Chegamos de madrugada, levando em conta que saímos às oito da noite, chegamos aqui às duas e meia da manhã.

Fiquei parada no meio da sala igual um poste, ainda agarrada ao urso que Charles tinha me dado, como se aquele amontoado de pelos fossem me proteger do perigo que minha mente ansiosa acreditava existir em cada mínima coisa. Tudo isso era cansativo.

— Ei, Lele! – Charles parou na minha frente. – Vamos conhecer seu quarto? A gente vai decorar ele melhor, mas precisávamos da sua opinião, minha mãe que ajudou a comprar boa parte das coisas.

— Tudo bem, parceiro! – Disse uma das gírias que o próprio Charles me ensinou durante o voo.

— Olha as coisas que tu ensina para a criança, Charles! – Jules reclama.

— Não ligue para o seu pai, ele é chato.

Charles segurou minha mão e me puxou até a última porta do corredor, abriu e apontou. Eu entrei primeiro e observei o cômodo.

— A gente escolheu tudo em tons claros porque não sabia as cores que você gostava. – Meu pai tomou a fala. – Ali é a porta do banheiro. – Ele aponta para um porta que tinha o espelho na frente. – Coloquei aquele sofá ali para você ler, ficar vendo o pôr do sol ou o'que mais quiser. – Mostrou o parapeito da janela que era todo acolchoado e tinha algumas almofadas e mantas.

— Aqui do lado da porta de entrada tem a porta do closet, nem eu e nem seu pai escolhemos roupas porque temos o mesmo gosto questionável, mas quando você se sentir confortável podemos sair e comprar. – Tio Charles completou.

— Tudo bem, podemos comprar depois. – Coloquei o urso em cima da cama.

— Quer descansar?
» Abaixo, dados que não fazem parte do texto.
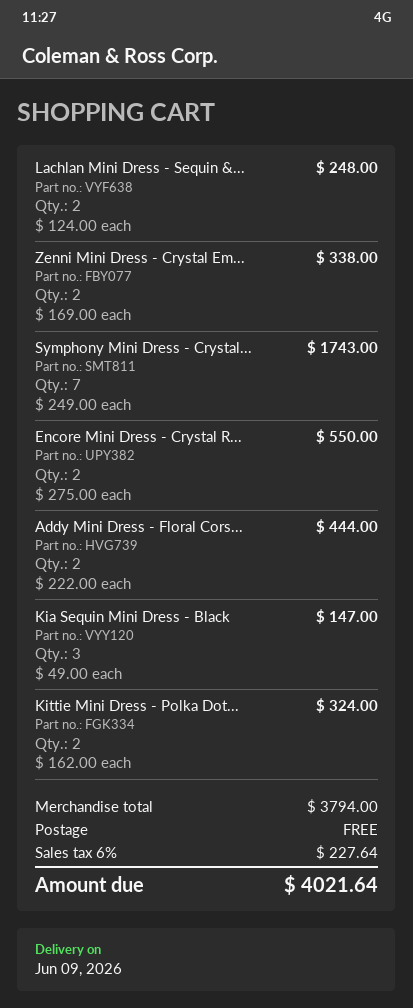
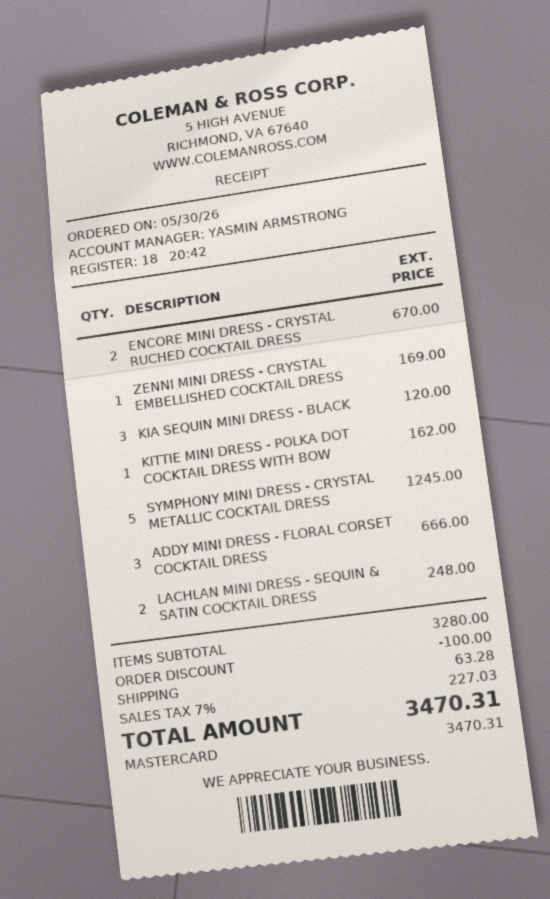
Zenni Mini Dress - Crystal Em...: 2 for 338.00 -> 1 for 169.00
Symphony Mini Dress - Crystal...: 7 for 1743.00 -> 5 for 1245.00
Encore Mini Dress - Crystal R...: 2 for 550.00 -> 2 for 670.00
Addy Mini Dress - Floral Cors...: 2 for 444.00 -> 3 for 666.00
Kia Sequin Mini Dress - Black: 3 for 147.00 -> 3 for 120.00
Kittie Mini Dress - Polka Dot...: 2 for 324.00 -> 1 for 162.00
subtotal: 3794.00 -> 3280.00
discount: none -> 100.00
shipping: 0.00 -> 63.28
tax: 6% = 227.64 -> 7% = 227.03
total: 4021.64 -> 3470.31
Já são quase quatro da manhã. – Olhei nos olhos castanhos de papai.

Como eu diria a ele que estava com medo de dormir sozinha? Que meu coração estava batendo desenfreado no peito e eu sabia que ia chorar até minha cabeça explodir e que mesmo assim não conseguiria dormir?

— Pode ser. – Fingi um bocejo.

— Tem um pijama que minha mãe deixou para você vestir assim que chegasse, tem peças íntimas também, produtos acho que vai ter que usar os do Jules. Cara, sinceramente, a gente precisa comprar tudo para ela! – Tio Charles resmungou a última parte para meu pai que assentiu.

— Eu vou buscar tudo tá? Volto rapidinho.

Meu pai foi buscar as coisas e tio Charles olhou para mim, sorrindo travesso, da mesma maneira que sorriu no avião quando estava me ensinando as coisas que faziam papai querer arrancar os cabelos.

— Amanhã, no caso mais tarde, vamos para a sua primeira consulta no psicólogo e psiquiatra, depois de lá podemos ir comprar suas coisas e dona Pascale, vulgo minha mãe, pode ir junto se você for se sentir mais confortável.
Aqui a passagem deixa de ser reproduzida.